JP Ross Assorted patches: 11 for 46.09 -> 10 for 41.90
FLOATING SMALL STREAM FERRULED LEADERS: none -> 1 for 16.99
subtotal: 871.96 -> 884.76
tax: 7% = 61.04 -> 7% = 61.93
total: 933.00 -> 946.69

***

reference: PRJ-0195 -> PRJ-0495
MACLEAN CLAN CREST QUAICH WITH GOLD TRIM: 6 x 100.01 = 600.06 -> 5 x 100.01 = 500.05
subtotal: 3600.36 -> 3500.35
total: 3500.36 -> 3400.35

***

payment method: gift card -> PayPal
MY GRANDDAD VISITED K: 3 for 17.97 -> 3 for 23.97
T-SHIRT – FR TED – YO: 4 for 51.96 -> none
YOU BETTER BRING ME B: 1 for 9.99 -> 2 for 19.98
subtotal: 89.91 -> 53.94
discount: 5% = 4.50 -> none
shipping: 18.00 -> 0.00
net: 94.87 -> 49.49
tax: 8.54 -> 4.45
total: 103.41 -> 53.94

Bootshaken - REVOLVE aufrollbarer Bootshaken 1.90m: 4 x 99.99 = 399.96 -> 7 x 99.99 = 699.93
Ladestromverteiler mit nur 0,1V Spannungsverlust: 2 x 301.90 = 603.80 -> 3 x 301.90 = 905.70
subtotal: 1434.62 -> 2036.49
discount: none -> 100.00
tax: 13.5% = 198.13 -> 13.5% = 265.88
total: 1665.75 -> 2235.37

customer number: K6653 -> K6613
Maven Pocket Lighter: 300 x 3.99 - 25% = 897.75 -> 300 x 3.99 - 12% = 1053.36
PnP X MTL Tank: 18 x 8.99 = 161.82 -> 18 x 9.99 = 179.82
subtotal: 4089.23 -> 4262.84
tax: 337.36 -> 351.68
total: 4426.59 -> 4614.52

***

Look above for the line with "net: 94.87 -> 49.49"; retype exactly that line, every line after it up to the line with "Ladestromverteiler mit nur", and that line too, nothing else.

net: 94.87 -> 49.49
tax: 8.54 -> 4.45
total: 103.41 -> 53.94

Bootshaken - REVOLVE aufrollbarer Bootshaken 1.90m: 4 x 99.99 = 399.96 -> 7 x 99.99 = 699.93
Ladestromverteiler mit nur 0,1V Spannungsverlust: 2 x 301.90 = 603.80 -> 3 x 301.90 = 905.70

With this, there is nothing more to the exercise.